▶ **WHAT YOU ARE ASKED TO DO**:
Transcribe the listing exactly, skipping every picture.

▶ **GIVEN RECORDS**:
#####

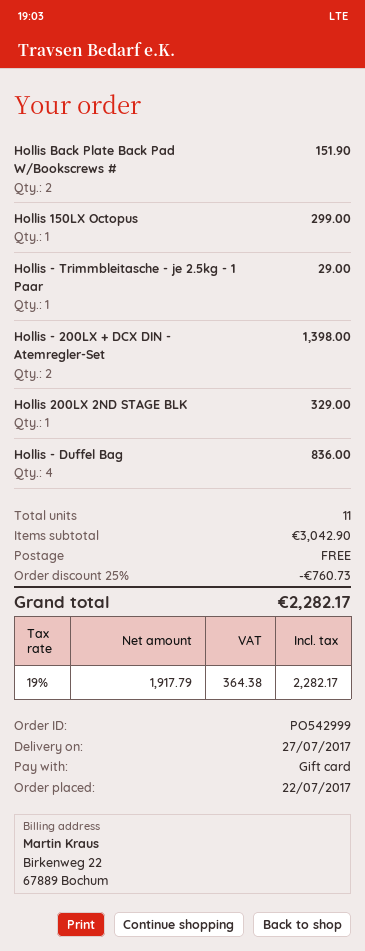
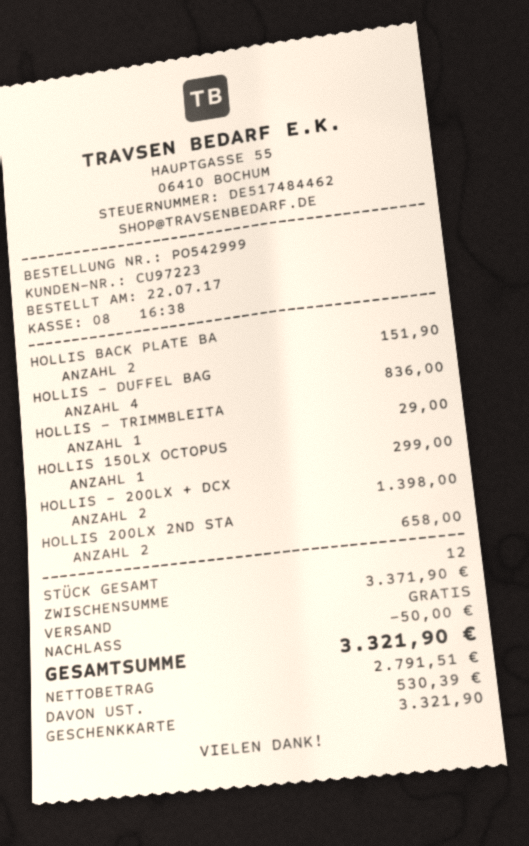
Hollis 200LX 2ND STAGE BLK: 1 for 329.00 -> 2 for 658.00
total quantity: 11 -> 12
subtotal: 3042.90 -> 3371.90
discount: 760.73 -> 50.00
net: 1917.79 -> 2791.51
tax: 364.38 -> 530.39
total: 2282.17 -> 3321.90

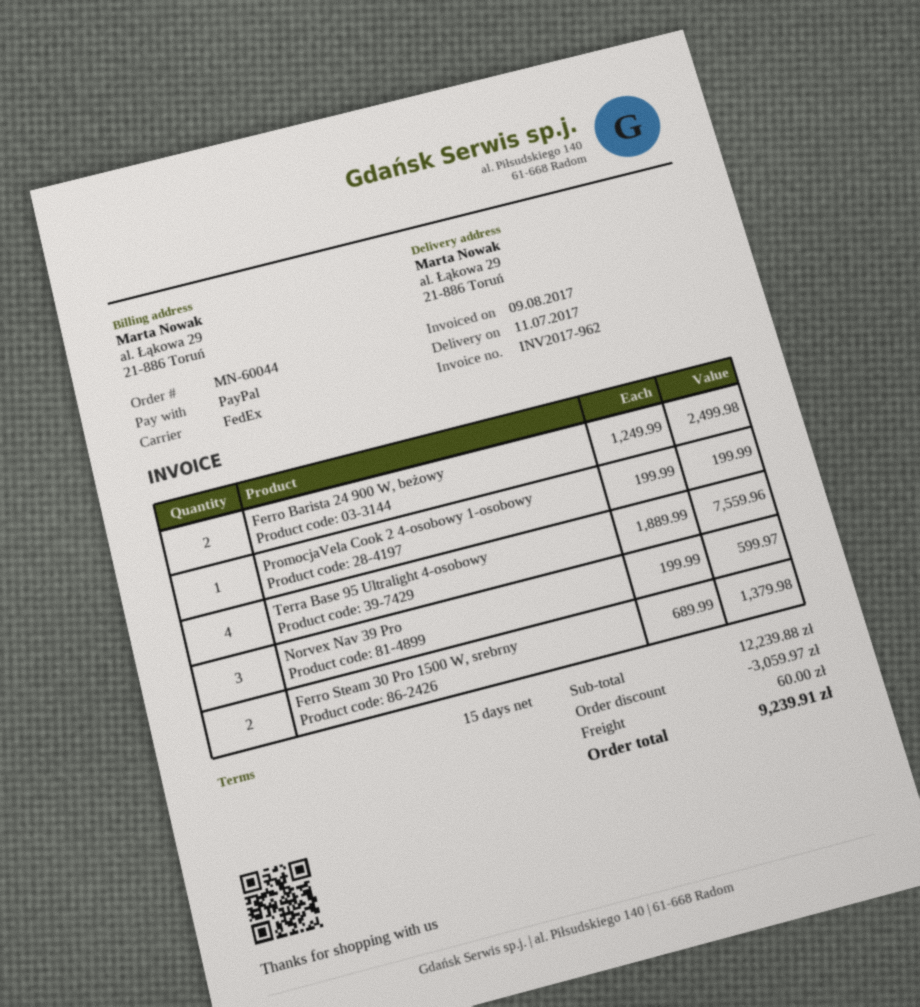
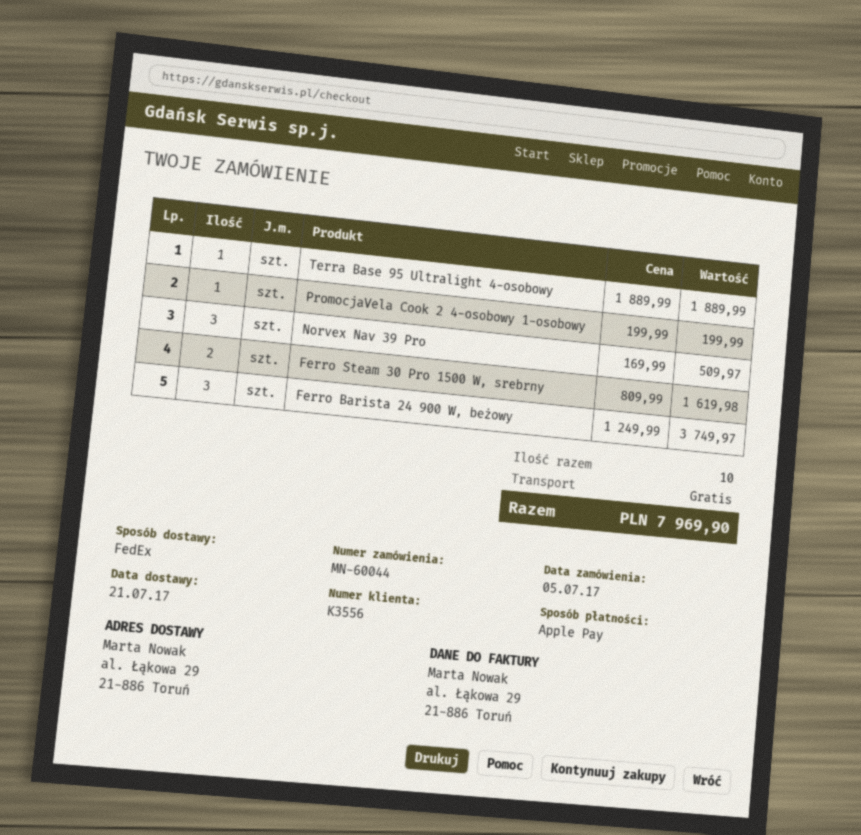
delivery date: 2017-07-11 -> 2017-07-21
payment method: PayPal -> Apple Pay
Ferro Barista 24 900 W, beżowy: 2 x 1249.99 = 2499.98 -> 3 x 1249.99 = 3749.97
Terra Base 95 Ultralight 4-osobowy: 4 x 1889.99 = 7559.96 -> 1 x 1889.99 = 1889.99
Norvex Nav 39 Pro: 3 x 199.99 = 599.97 -> 3 x 169.99 = 509.97
Ferro Steam 30 Pro 1500 W, srebrny: 2 x 689.99 = 1379.98 -> 2 x 809.99 = 1619.98
discount: 3059.97 -> none
shipping: 60.00 -> 0.00
total: 9239.91 -> 7969.90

#####

▶ **THE COMPLETED TASK**:
Hollis 200LX 2ND STAGE BLK: 1 for 329.00 -> 2 for 658.00
total quantity: 11 -> 12
subtotal: 3042.90 -> 3371.90
discount: 760.73 -> 50.00
net: 1917.79 -> 2791.51
tax: 364.38 -> 530.39
total: 2282.17 -> 3321.90

delivery date: 2017-07-11 -> 2017-07-21
payment method: PayPal -> Apple Pay
Ferro Barista 24 900 W, beżowy: 2 x 1249.99 = 2499.98 -> 3 x 1249.99 = 3749.97
Terra Base 95 Ultralight 4-osobowy: 4 x 1889.99 = 7559.96 -> 1 x 1889.99 = 1889.99
Norvex Nav 39 Pro: 3 x 199.99 = 599.97 -> 3 x 169.99 = 509.97
Ferro Steam 30 Pro 1500 W, srebrny: 2 x 689.99 = 1379.98 -> 2 x 809.99 = 1619.98
discount: 3059.97 -> none
shipping: 60.00 -> 0.00
total: 9239.91 -> 7969.90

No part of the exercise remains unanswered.